De leden van de fractie van de PVV hebben een alternatief voor het onverkort van toepassing verklaren van de dwangsomregeling: een aangepaste dwangsomregeling. Het kabinet heeft met belangstelling kennis genomen van het alternatief van de leden van de fractie van de PVV en dankt de leden voor het meedenken. Het door deze leden gepresenteerde alternatief bevat zeker een aantal elementen waar het kabinet zich in kan vinden. Dat geldt met name voor het buiten toepassing van de dwangsomregeling laten van de definitieve toekenning.

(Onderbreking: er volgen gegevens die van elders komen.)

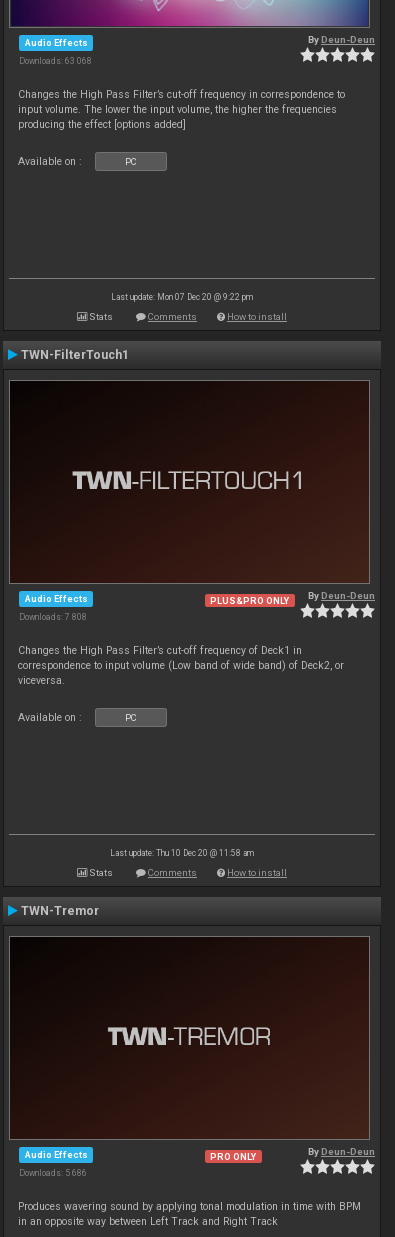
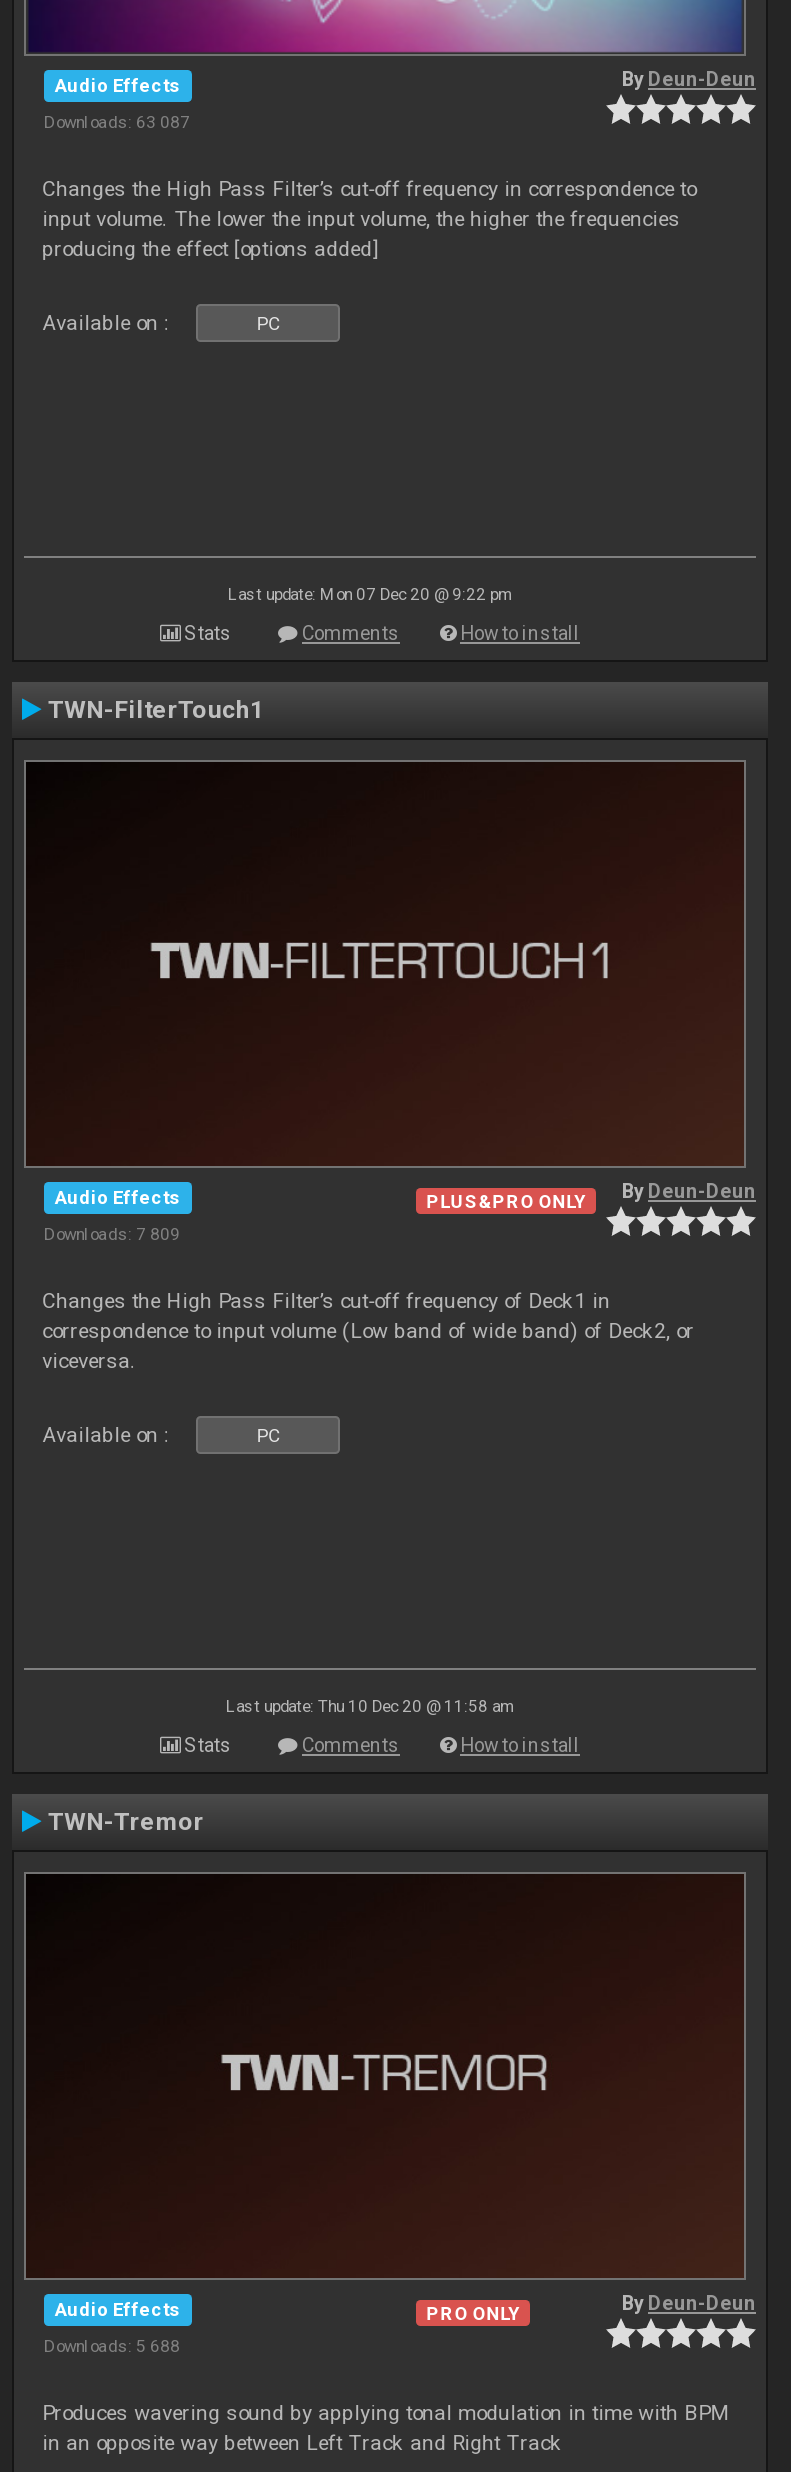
[19,56,92,66] Downloads: 63 068 -> [44,111,190,131] Downloads: 63 087
[19,612,87,622] Downloads: 7 808 -> [44,1223,180,1243] Downloads: 7 809
[19,1168,87,1178] Downloads: 5 686 -> [44,2335,180,2355] Downloads: 5 688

Ook het opschorten van de beslistermijn zolang een verzoek om contra-informatie loopt spreekt het kabinet aan, zij het dat deze maatregel vooral toegevoegde waarde heeft als de definitieve toekenning wel onder de dwangsomregeling zou vallen. Het verlagen van de dwangsombedragen en de periode waarover deze wordt berekend, kan eveneens helpen om de financiële risico’s te beperken. Het kabinet ziet in het alternatief wel problemen met betrekking tot de beschikkingen in de voorschotfase voor het jaar 2012 omdat alleen de termijn om te beslissen op een aanvraag in verband met bezwaar op zes maanden wordt gesteld. Dat betekent dat voor alle andere beschikkingen in de voorschotfase de beslistermijnen niet veranderen. Voor het jaar 2012 zou dan nog steeds een dwangsomrisico gelden van € 9,8 miljard voor de automatisch te continueren voorschotbeschikkingen die eind 2011 moeten zijn verzonden. Uitstel voor beschikkingen in de voorschotfase met betrekking tot het jaar 2012 blijft daarom noodzakelijk.
De leden van de fractie van de PVV wijzen terecht op een verschrijving in de artikelsgewijze toelichting. Zoals deze leden veronderstellen is daar inderdaad per abuis naar artikel 12 verwezen in plaats van naar artikel 14. Ik dank de leden van de fractie van de PVV voor hun opmerkzaamheid.